**DATASET ENTRIES:**
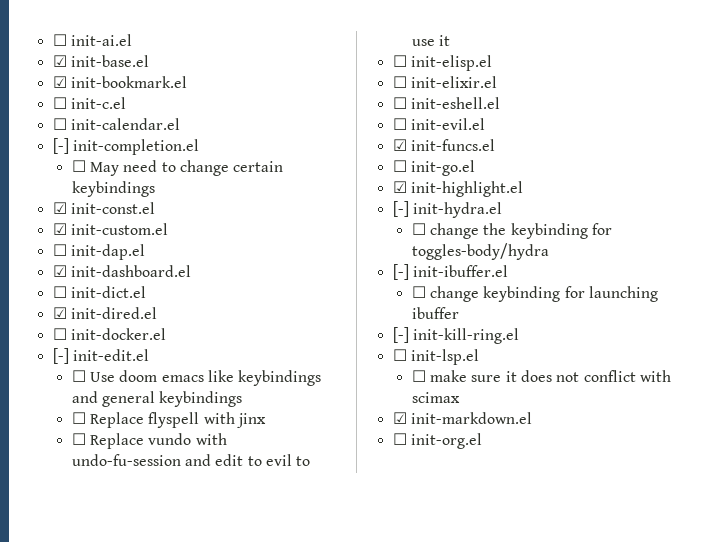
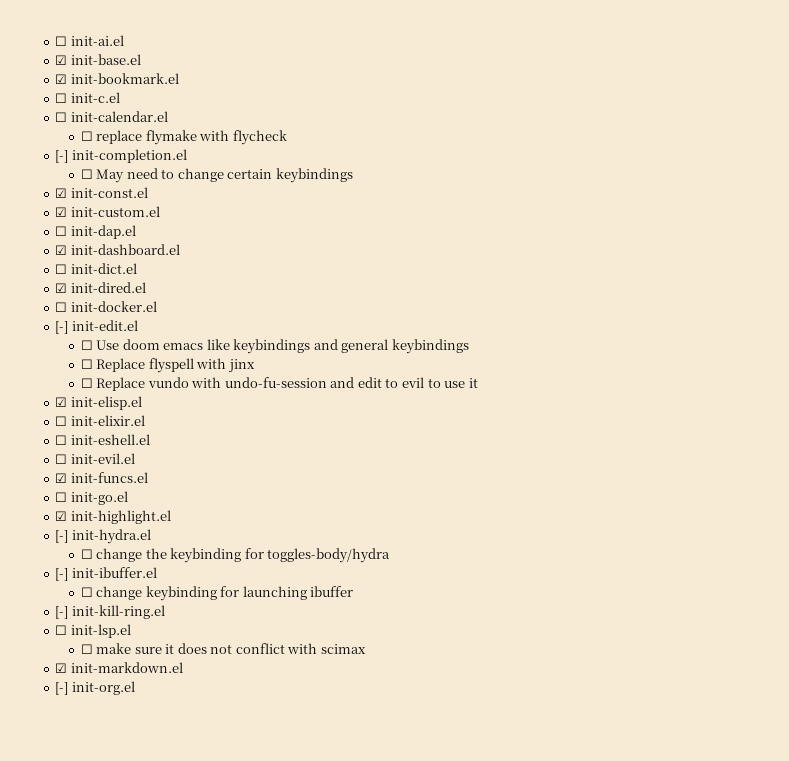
+ ☐ replace flymake with flycheck
- ☐ init-elisp.el
+ ☑ init-elisp.el
- ☐ init-org.el
+ [-] init-org.el

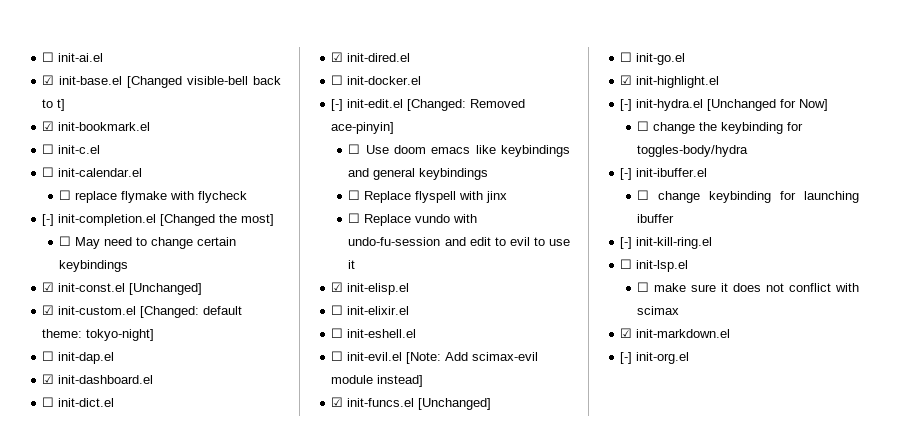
- ☑ init-base.el
+ ☑ init-base.el [Changed visible-bell back to t]
- [-] init-completion.el
+ [-] init-completion.el [Changed the most]
- ☑ init-const.el
+ ☑ init-const.el [Unchanged]
- ☑ init-custom.el
+ ☑ init-custom.el [Changed: default theme: tokyo-night]
- [-] init-edit.el
+ [-] init-edit.el [Changed: Removed ace-pinyin]
- ☐ init-evil.el
+ ☐ init-evil.el [Note: Add scimax-evil module instead]
- ☑ init-funcs.el
+ ☑ init-funcs.el [Unchanged]
- [-] init-hydra.el
+ [-] init-hydra.el [Unchanged for Now]

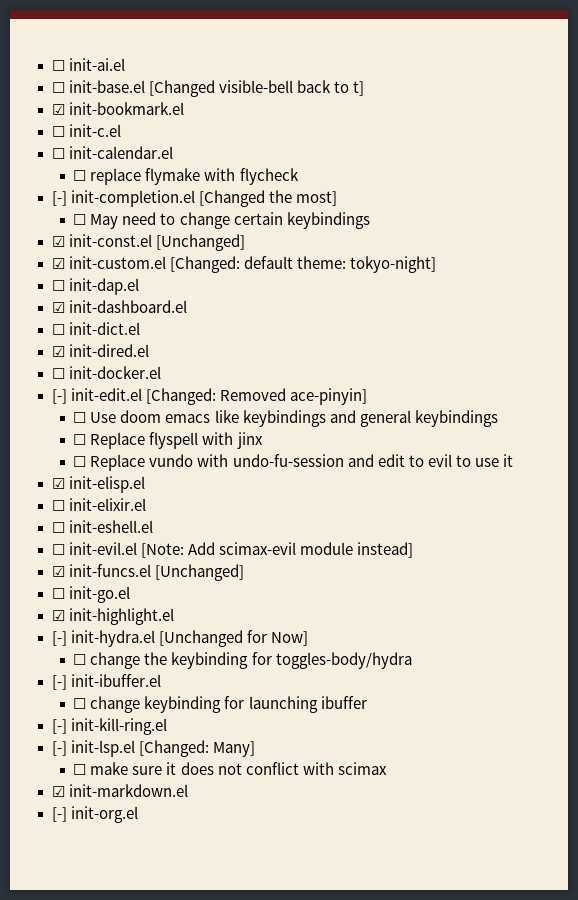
- ☑ init-base.el [Changed visible-bell back to t]
+ ☐ init-base.el [Changed visible-bell back to t]
- ☐ init-lsp.el
+ [-] init-lsp.el [Changed: Many]

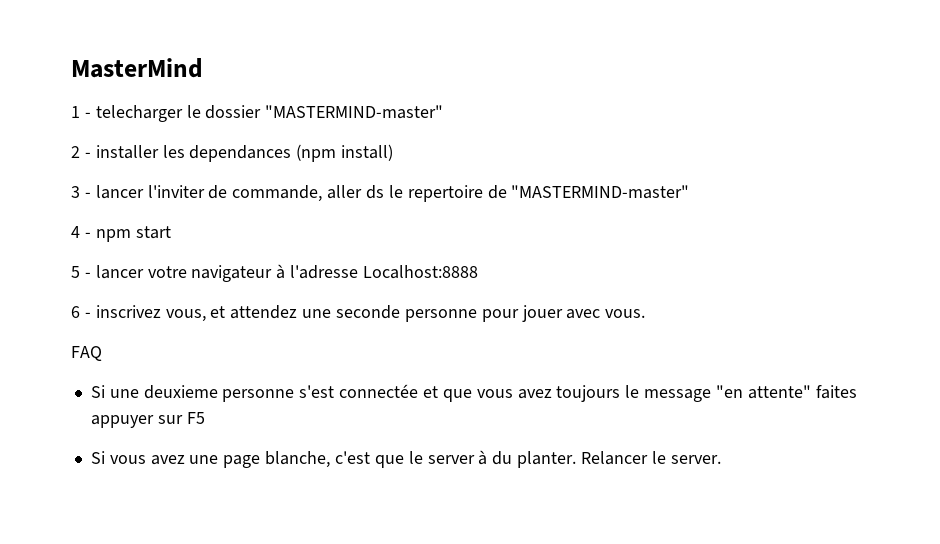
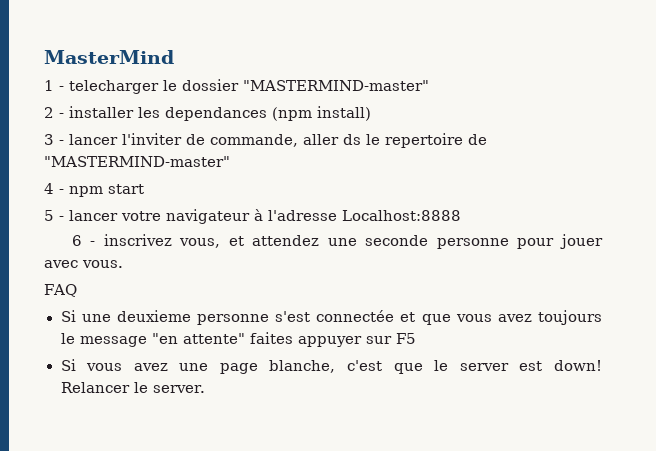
- Si vous avez une page blanche, c'est que le server à du planter.
+ Si vous avez une page blanche, c'est que le server est down!

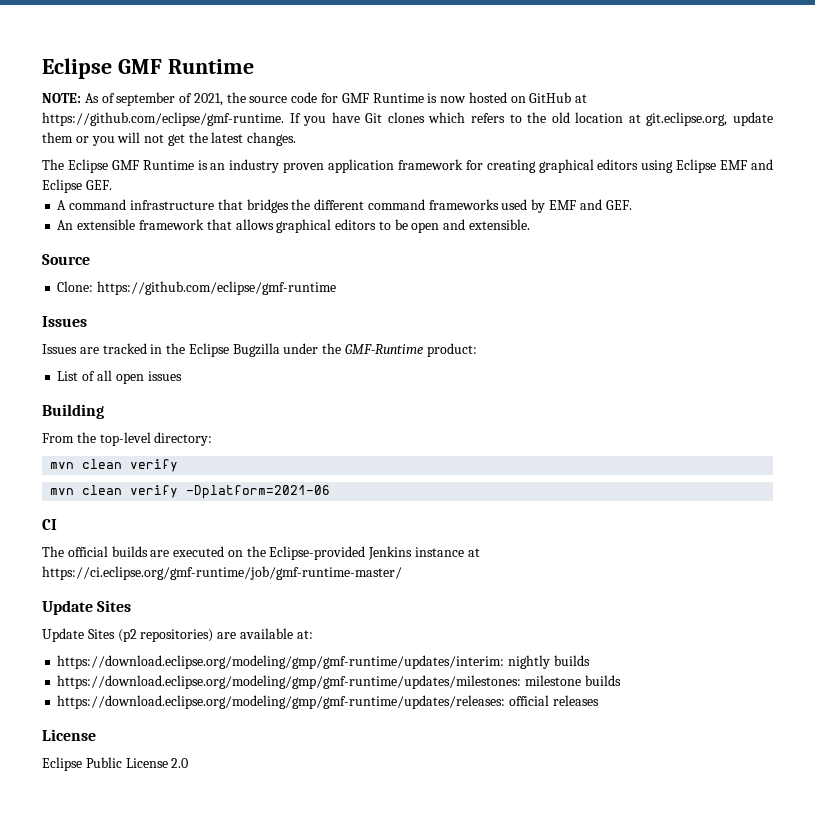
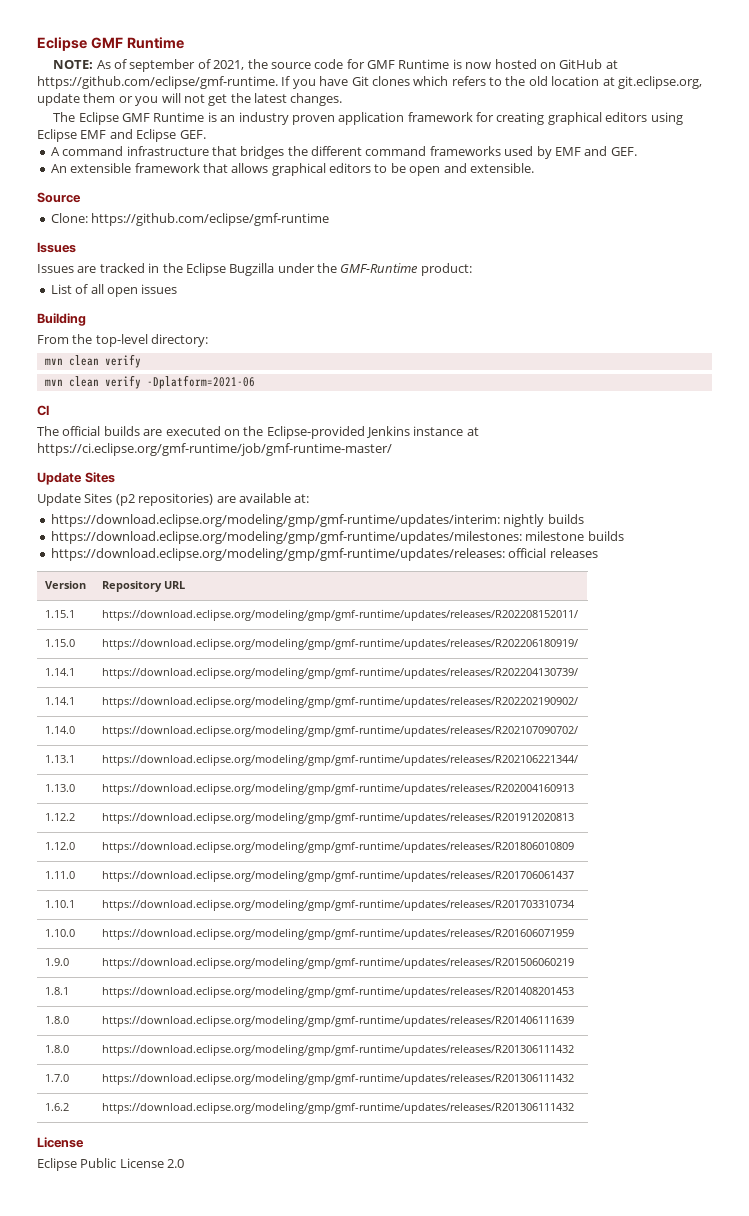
+ Version | Repository URL
+ 1.15.1 | https://download.eclipse.org/modeling/gmp/gmf-runtime/updates/releases/R202208152011/
+ 1.15.0 | https://download.eclipse.org/modeling/gmp/gmf-runtime/updates/releases/R202206180919/
+ 1.14.1 | https://download.eclipse.org/modeling/gmp/gmf-runtime/updates/releases/R202204130739/
+ 1.14.1 | https://download.eclipse.org/modeling/gmp/gmf-runtime/updates/releases/R202202190902/
+ 1.14.0 | https://download.eclipse.org/modeling/gmp/gmf-runtime/updates/releases/R202107090702/
+ 1.13.1 | https://download.eclipse.org/modeling/gmp/gmf-runtime/updates/releases/R202106221344/
+ 1.13.0 | https://download.eclipse.org/modeling/gmp/gmf-runtime/updates/releases/R202004160913
+ 1.12.2 | https://download.eclipse.org/modeling/gmp/gmf-runtime/updates/releases/R201912020813
+ 1.12.0 | https://download.eclipse.org/modeling/gmp/gmf-runtime/updates/releases/R201806010809
+ 1.11.0 | https://download.eclipse.org/modeling/gmp/gmf-runtime/updates/releases/R201706061437
+ 1.10.1 | https://download.eclipse.org/modeling/gmp/gmf-runtime/updates/releases/R201703310734
+ 1.10.0 | https://download.eclipse.org/modeling/gmp/gmf-runtime/updates/releases/R201606071959
+ 1.9.0 | https://download.eclipse.org/modeling/gmp/gmf-runtime/updates/releases/R201506060219
+ 1.8.1 | https://download.eclipse.org/modeling/gmp/gmf-runtime/updates/releases/R201408201453
+ 1.8.0 | https://download.eclipse.org/modeling/gmp/gmf-runtime/updates/releases/R201406111639
+ 1.8.0 | https://download.eclipse.org/modeling/gmp/gmf-runtime/updates/releases/R201306111432
+ 1.7.0 | https://download.eclipse.org/modeling/gmp/gmf-runtime/updates/releases/R201306111432
+ 1.6.2 | https://download.eclipse.org/modeling/gmp/gmf-runtime/updates/releases/R201306111432

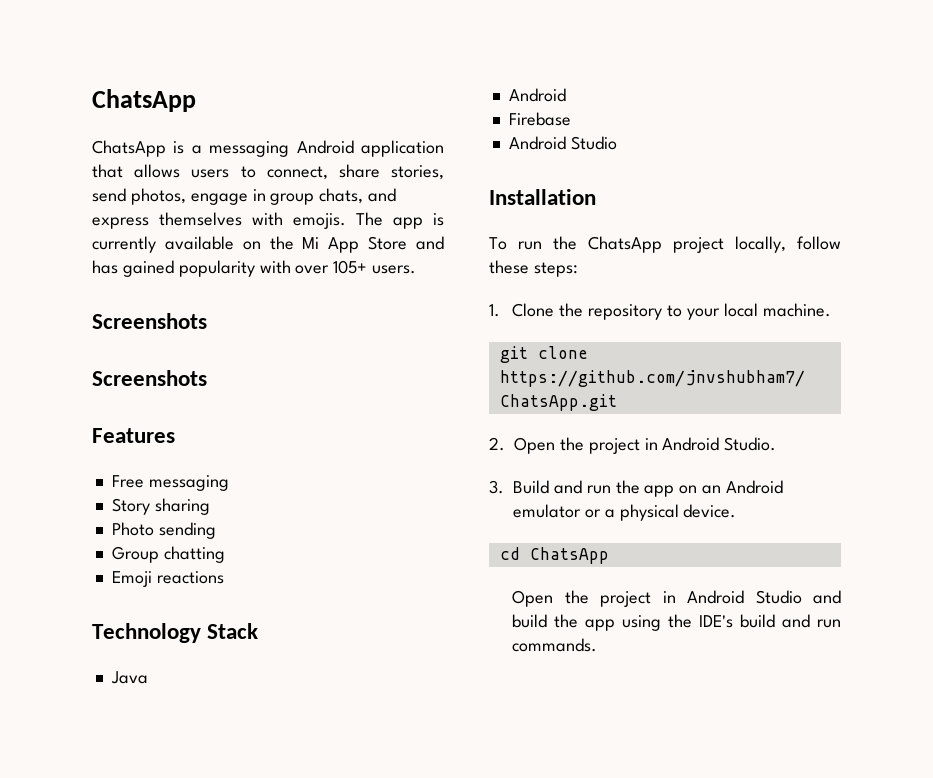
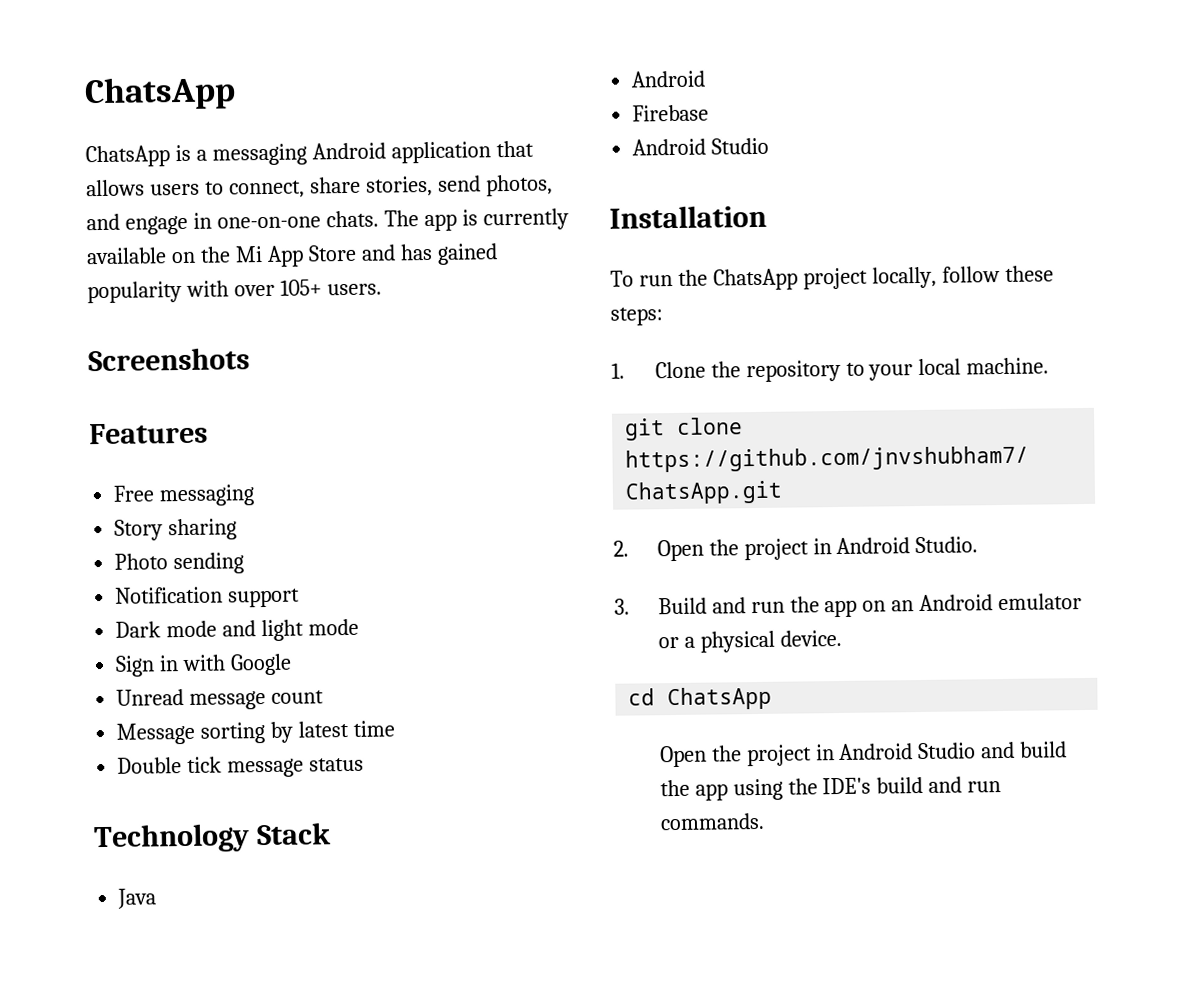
- ChatsApp is a messaging Android application that allows users to connect, share stories, send photos, engage in group chats, and express themselves with emojis.
+ ChatsApp is a messaging Android application that allows users to connect, share stories, send photos, and engage in one-on-one chats.
  The app is currently available on the Mi App Store and has gained popularity with over 105+ users.
- Screenshots
- Group chatting
- Emoji reactions
+ Notification support
+ Dark mode and light mode
+ Sign in with Google
+ Unread message count
+ Message sorting by latest time
+ Double tick message status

**THE PROBLEM:** Exclude all images, then retype the records above without alteration.

**EXERCISE SOLUTION:**
+ ☐ replace flymake with flycheck
- ☐ init-elisp.el
+ ☑ init-elisp.el
- ☐ init-org.el
+ [-] init-org.el

- ☑ init-base.el
+ ☑ init-base.el [Changed visible-bell back to t]
- [-] init-completion.el
+ [-] init-completion.el [Changed the most]
- ☑ init-const.el
+ ☑ init-const.el [Unchanged]
- ☑ init-custom.el
+ ☑ init-custom.el [Changed: default theme: tokyo-night]
- [-] init-edit.el
+ [-] init-edit.el [Changed: Removed ace-pinyin]
- ☐ init-evil.el
+ ☐ init-evil.el [Note: Add scimax-evil module instead]
- ☑ init-funcs.el
+ ☑ init-funcs.el [Unchanged]
- [-] init-hydra.el
+ [-] init-hydra.el [Unchanged for Now]

- ☑ init-base.el [Changed visible-bell back to t]
+ ☐ init-base.el [Changed visible-bell back to t]
- ☐ init-lsp.el
+ [-] init-lsp.el [Changed: Many]

- Si vous avez une page blanche, c'est que le server à du planter.
+ Si vous avez une page blanche, c'est que le server est down!

+ Version | Repository URL
+ 1.15.1 | https://download.eclipse.org/modeling/gmp/gmf-runtime/updates/releases/R202208152011/
+ 1.15.0 | https://download.eclipse.org/modeling/gmp/gmf-runtime/updates/releases/R202206180919/
+ 1.14.1 | https://download.eclipse.org/modeling/gmp/gmf-runtime/updates/releases/R202204130739/
+ 1.14.1 | https://download.eclipse.org/modeling/gmp/gmf-runtime/updates/releases/R202202190902/
+ 1.14.0 | https://download.eclipse.org/modeling/gmp/gmf-runtime/updates/releases/R202107090702/
+ 1.13.1 | https://download.eclipse.org/modeling/gmp/gmf-runtime/updates/releases/R202106221344/
+ 1.13.0 | https://download.eclipse.org/modeling/gmp/gmf-runtime/updates/releases/R202004160913
+ 1.12.2 | https://download.eclipse.org/modeling/gmp/gmf-runtime/updates/releases/R201912020813
+ 1.12.0 | https://download.eclipse.org/modeling/gmp/gmf-runtime/updates/releases/R201806010809
+ 1.11.0 | https://download.eclipse.org/modeling/gmp/gmf-runtime/updates/releases/R201706061437
+ 1.10.1 | https://download.eclipse.org/modeling/gmp/gmf-runtime/updates/releases/R201703310734
+ 1.10.0 | https://download.eclipse.org/modeling/gmp/gmf-runtime/updates/releases/R201606071959
+ 1.9.0 | https://download.eclipse.org/modeling/gmp/gmf-runtime/updates/releases/R201506060219
+ 1.8.1 | https://download.eclipse.org/modeling/gmp/gmf-runtime/updates/releases/R201408201453
+ 1.8.0 | https://download.eclipse.org/modeling/gmp/gmf-runtime/updates/releases/R201406111639
+ 1.8.0 | https://download.eclipse.org/modeling/gmp/gmf-runtime/updates/releases/R201306111432
+ 1.7.0 | https://download.eclipse.org/modeling/gmp/gmf-runtime/updates/releases/R201306111432
+ 1.6.2 | https://download.eclipse.org/modeling/gmp/gmf-runtime/updates/releases/R201306111432

- ChatsApp is a messaging Android application that allows users to connect, share stories, send photos, engage in group chats, and express themselves with emojis.
+ ChatsApp is a messaging Android application that allows users to connect, share stories, send photos, and engage in one-on-one chats.
  The app is currently available on the Mi App Store and has gained popularity with over 105+ users.
- Screenshots
- Group chatting
- Emoji reactions
+ Notification support
+ Dark mode and light mode
+ Sign in with Google
+ Unread message count
+ Message sorting by latest time
+ Double tick message status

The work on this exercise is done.